WHAT THIS TASK INVOLVES:
Below are entries. Copy exactly the lines running from the line that holds "- Analyze the" to the line that holds "the TPM data.", with both ends included.

EXERCISE DATA:

=====

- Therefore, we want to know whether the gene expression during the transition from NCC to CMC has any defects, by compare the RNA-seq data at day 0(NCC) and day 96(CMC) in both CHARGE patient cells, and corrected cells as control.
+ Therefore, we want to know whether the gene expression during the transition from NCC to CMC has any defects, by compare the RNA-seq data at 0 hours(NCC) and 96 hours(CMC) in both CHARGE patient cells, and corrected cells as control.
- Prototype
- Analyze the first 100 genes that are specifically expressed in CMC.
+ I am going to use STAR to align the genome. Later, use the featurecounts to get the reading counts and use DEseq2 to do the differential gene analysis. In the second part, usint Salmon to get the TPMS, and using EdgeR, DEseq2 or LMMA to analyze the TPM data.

=====

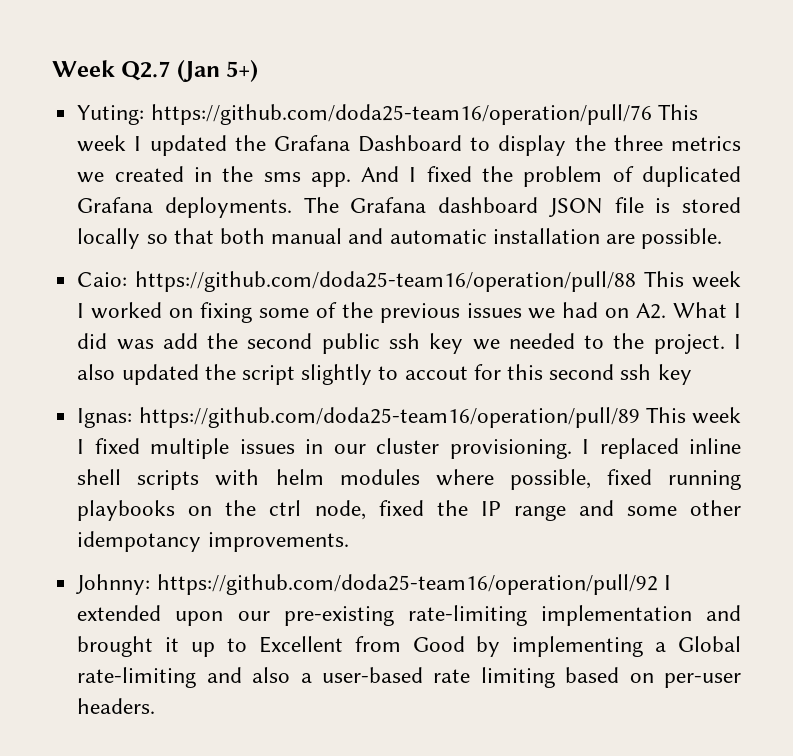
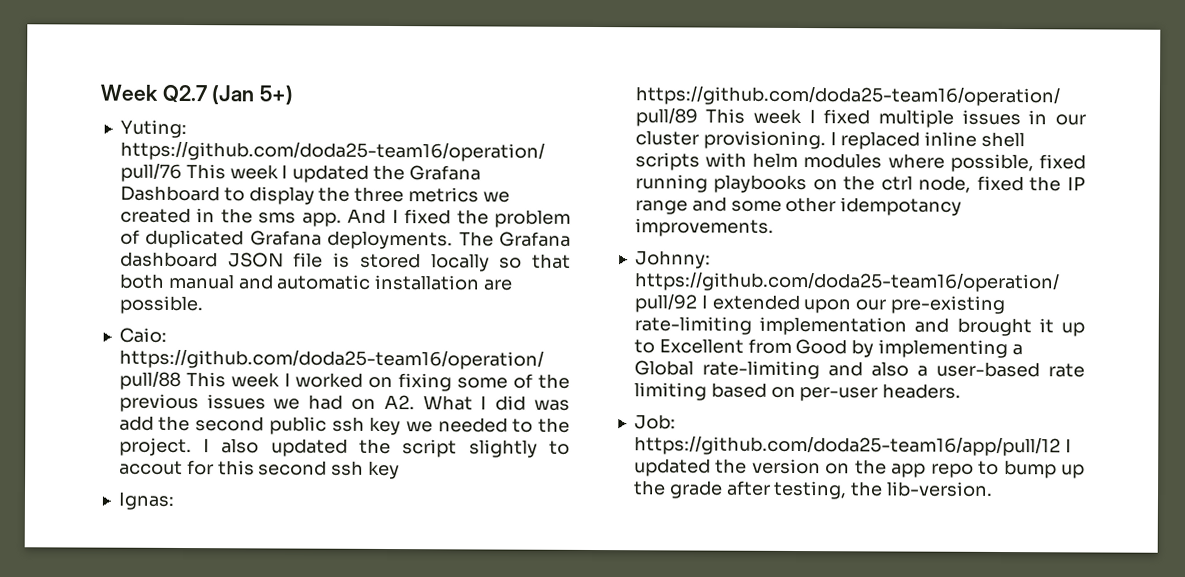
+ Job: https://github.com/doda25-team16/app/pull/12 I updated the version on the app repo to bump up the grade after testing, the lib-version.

=====

ANSWER BOX:
- Analyze the first 100 genes that are specifically expressed in CMC.
+ I am going to use STAR to align the genome. Later, use the featurecounts to get the reading counts and use DEseq2 to do the differential gene analysis. In the second part, usint Salmon to get the TPMS, and using EdgeR, DEseq2 or LMMA to analyze the TPM data.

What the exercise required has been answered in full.